HPLC retention time (min): 0.773
Example 2: (2S)-2-amino-4-{S-[2-(1-hydroxycyclobutyl)ethyl]sulfonimidoyl}butanoic acid

A 5N aqueous hydrochloric acid solution (1 mL) was added to the compound (62 mg) produced in Reference Example 8, and the mixture was stirred at room temperature for 1 hour. Water (1 mL) was added to the reaction solution, and the mixture was supported on an ion exchange resin (trade name: DOWEX (H ⁺ form)). After washing with a sufficient amount of water, the resin was eluted with an 8% aqueous ammonia solution. The fractions reacting with ninhydrin were collected and concentrated to obtain the compound of the present disclosure (12 mg) having the following physical properties.

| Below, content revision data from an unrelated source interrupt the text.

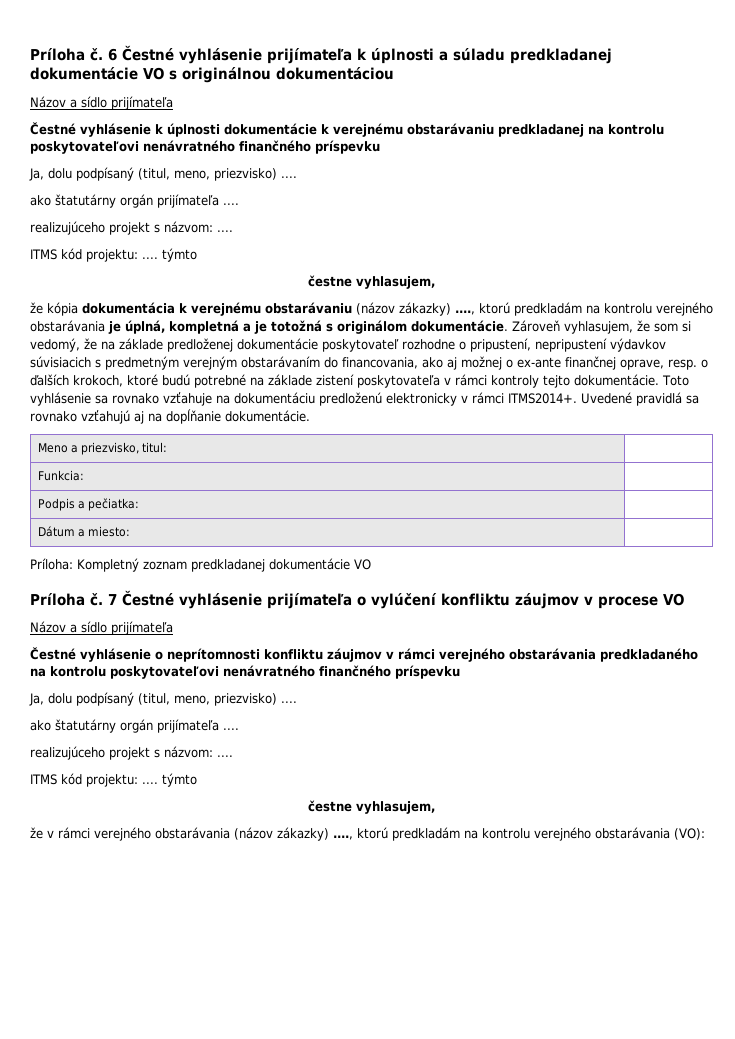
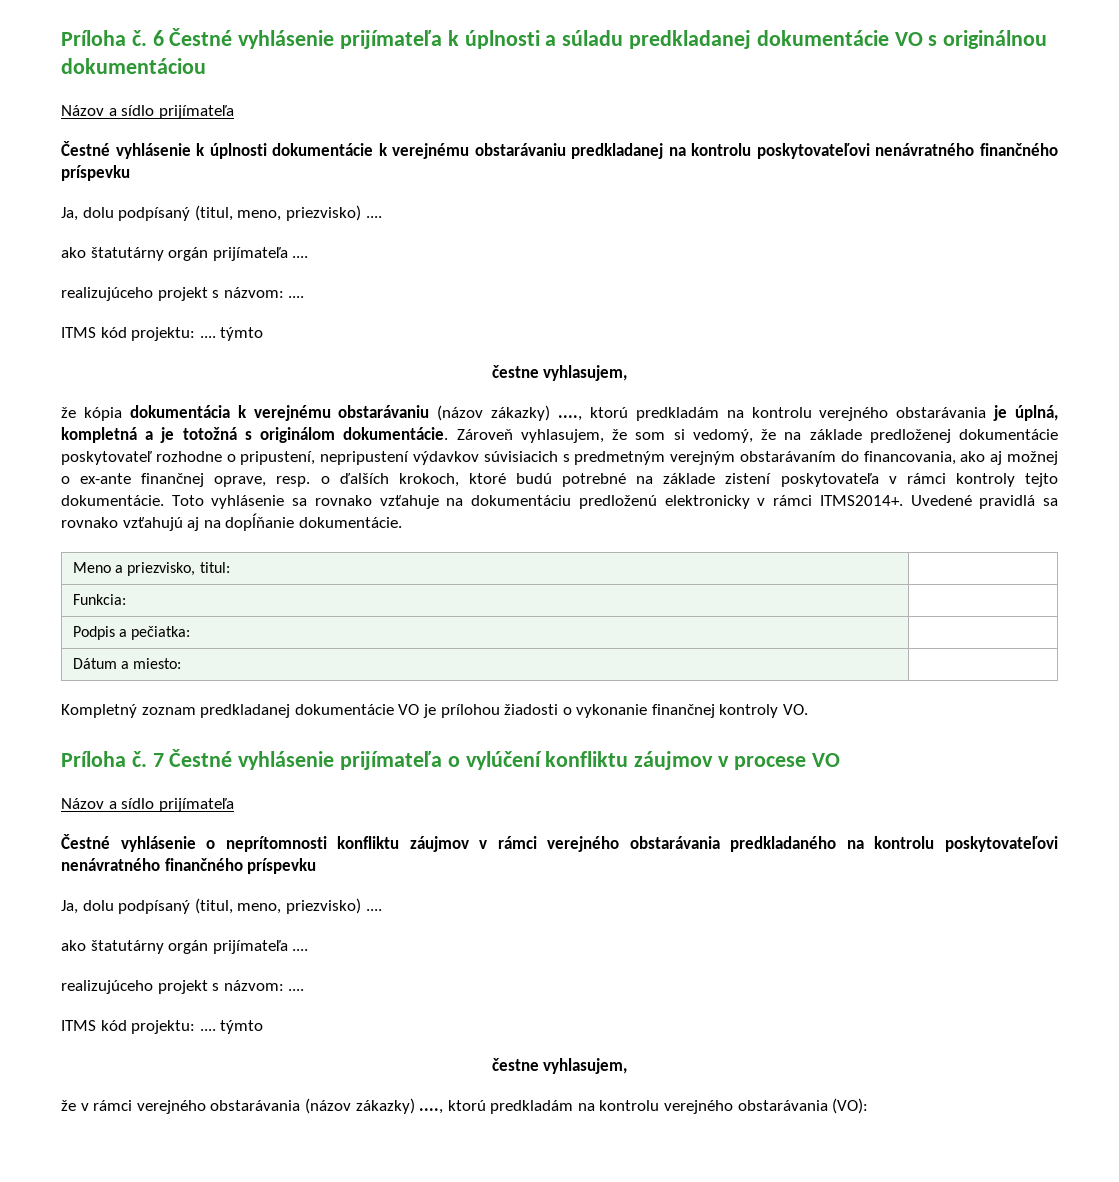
- Príloha: Kompletný zoznam predkladanej dokumentácie VO
+ Kompletný zoznam predkladanej dokumentácie VO je prílohou žiadosti o vykonanie finančnej kontroly VO.

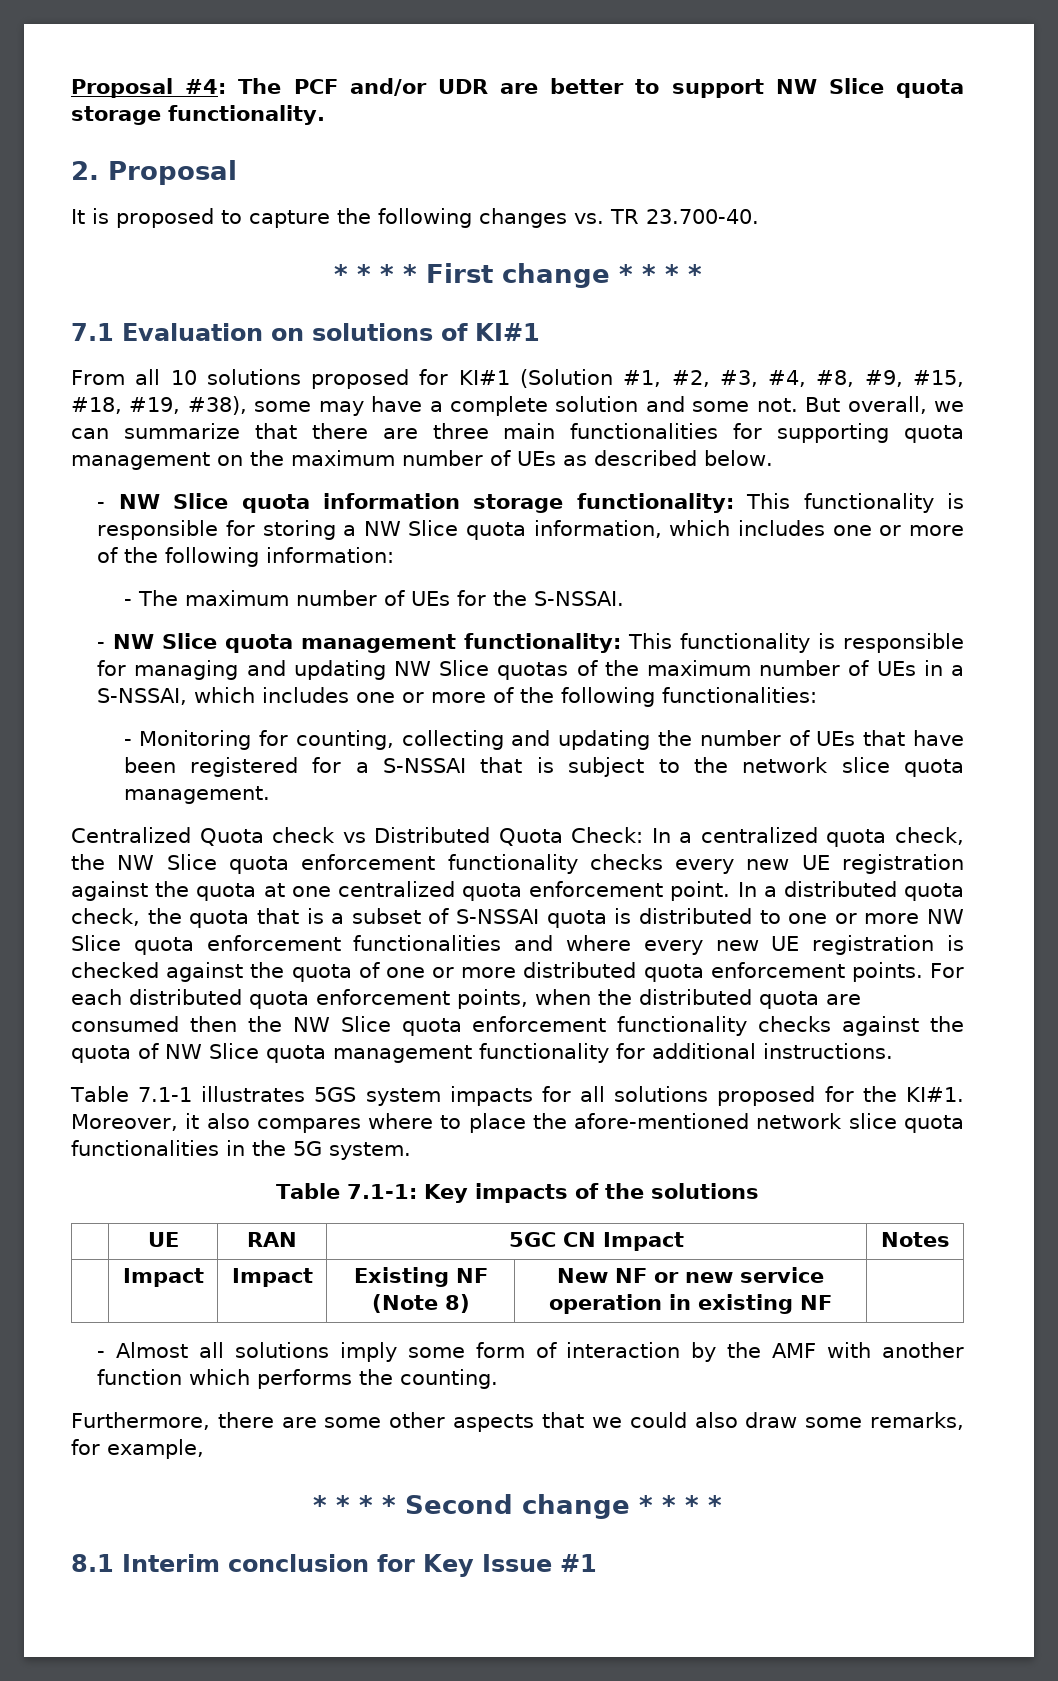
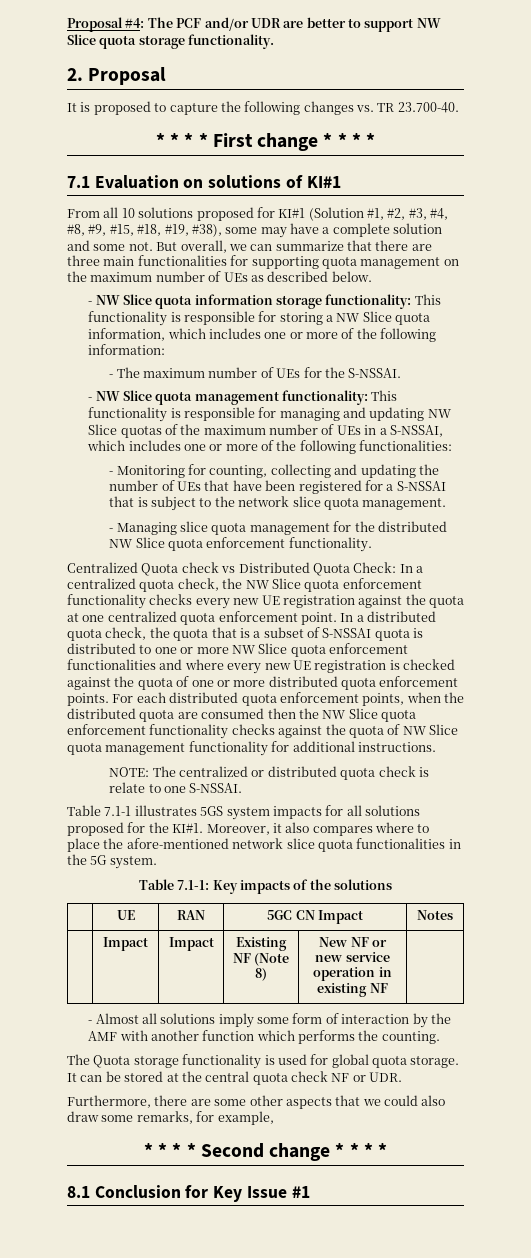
+ - Managing slice quota management for the distributed NW Slice quota enforcement functionality.
+ NOTE: The centralized or distributed quota check is relate to one S-NSSAI.
+ The Quota storage functionality is used for global quota storage. It can be stored at the central quota check NF or UDR.
- 8.1 Interim conclusion for Key Issue #1
+ 8.1 Conclusion for Key Issue #1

MS (ESI, Pos.): 265 (M+H) ⁺ ;
^1H -NMR ( _D2O ): δ 1.43 - 1.62, 1.63 - 1.77, 1.92 - 2.09, 2.20 - 2.36, 3.17 - 3.45, 3.79.
Reference Example 9: Ethyl 3-{[dimethyl(2-methyl-2-propanyl)silyl]oxy}-4,4,4-trifluorobutanoate
Imidazole (439 mg) and tert-butyldimethylchlorosilane (632 mg) were added to a solution of ethyl 4,4,4-trifluoro-3-hydroxybutanoate (CAS: 372-30-5) (600 mg) in DMF (2 mL), and the mixture was stirred at room temperature overnight. The reaction solution was diluted with water and extracted with ethyl acetate and hexane (2:1). The organic layer was dried over anhydrous magnesium sulfate and concentrated under reduced pressure to obtain the title compound having the following physical properties.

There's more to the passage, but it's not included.